We ate cupcakes and my "mouce au chocolat." I made it pretty much the same way I'd done before (Nutella, gelatine, heavy cream, water), but this time, I beat the heavy cream until it became more whipped-cream-y, and I added chocolate chips. The whipping made a small difference in texture, but the most curious phenomenon, visible in the final picture, is how the bubbles floated to the top, even after my having mixed the gelatine thoroughly, to form a true couche mousseuse—a foamy layer that, when scraped off with a spoon, felt and tasted like the mousse I had been trying to simulate all along. This gives me ideas for how to make a better mousse next time.


And in this final image, you can see the cross section, with the different layers of pudding and mousse now clearly visible:


It was a fantastic dinner. Very comfort-foodish and rib-sticking. We were stuffed, having enjoyed ourselves immensely, and we'll be doing something along these lines again soon. Ligament needs to get more familiar with Tex-Mex cooking, so, given all the damn tortillas I have, that's the path we'll be heading down for the next little while. I think she'll enjoy the culinary tour; she texted afterward that her quesadilla had been "sexy."


_

4 comments:

  1. Belated comment, but sorry to hear about the oven. Truth be told, they are sort of a "better than nothing" stand in for real ovens. One day... one day I will have a real oven.

    Anyway, the rest of it looks good!

    (Still waiting for an invitation to come my way...)

    ReplyDelete
  2. C,

    You're free to come over whenever—just give me a day's warning so I can shop for the appropriate ingredients. Ligament and I are doing something on Seollal (the 8th), but aside from that, I'm free. Come over this coming Sunday or Tuesday (I assume we're all off that day).
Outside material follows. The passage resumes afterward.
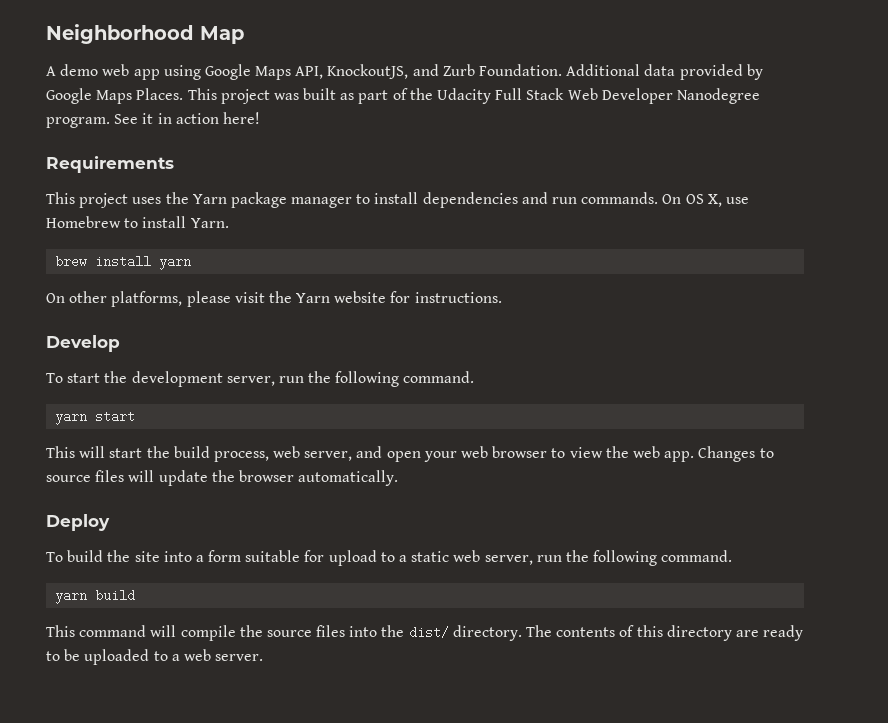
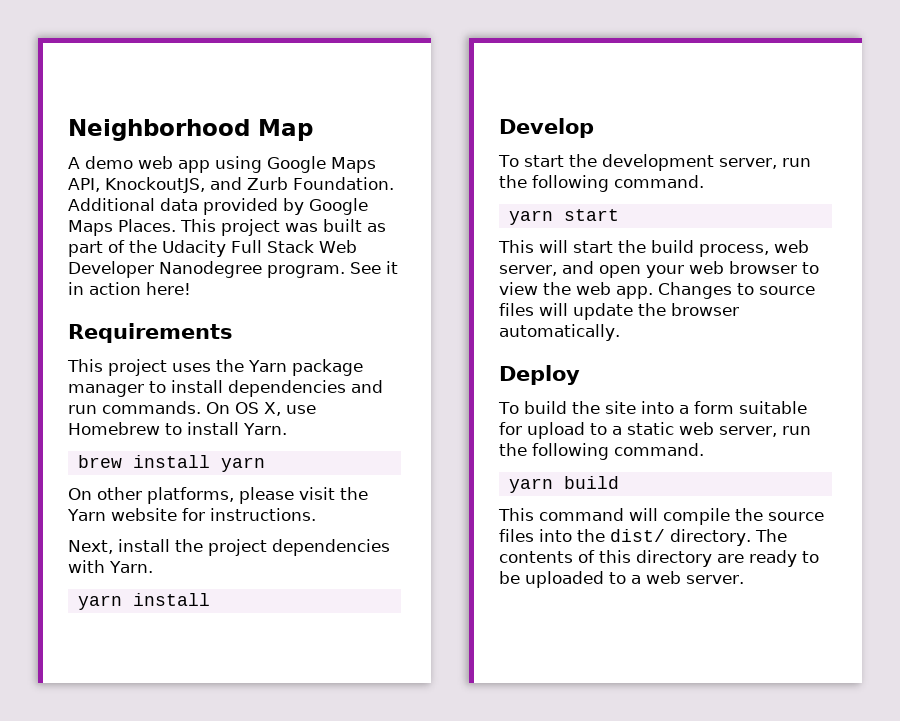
(502, 297) none -> [68,539,390,556] [68,560,153,573] [77,593,210,610] // Next, install the project dependencies with Yarn. // yarn install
    As for putting you through a taste test or other sort of challenge... given what I've discovered about the properties of pork shoulder (see here), I'm no longer sure such a challenge is even possible: all you have to do is LOOK at the meat to know what kind it is. And I'm not going to make you suffer the indignity of a blindfolded taste test.

    ReplyDelete
  3. C,

    After the cupcakes, we did bake an actual cake in the oven, and it came out looking the way a cake is supposed to look, i.e., rounded and puffy. The oven works fine, but its imperfections show up when making cupcakes mostly because of the nature of cupcakes. I bet that, if I were to try my hand at baking bread, the bread would come out fine.

    It's also possible that I still don't know everything about how to control the oven. It's billed as a convection oven, and convection currents supposedly make for more even cooking, but I've never heard the fan come on in all the times I've used the oven. I need to find out how to activate the fan.

    ReplyDelete
  4. Well, it was never really so much about trying to tell the two apart (which I'm pretty sure I could do even with a blindfold) but just comparing how they taste. Don't feel you have to go through some rigamarole for me, though.

    As for the oven, I guess yours doesn't have a dial that allows you to select the baking mode? You might remember that mine has one with "bake," "oven," "convection," etc. Incidentally, I've never used convection when baking, and I've never had a problem with evenness when baking separate buns, muffins, etc. Then again, I think my oven is smaller, so it might not suffer from the same problems.

    I'll have to see when I'm available. I think I might be doing something on Tuesday, and I'm not sure about Sunday, either. I'll have to check and let you know via email.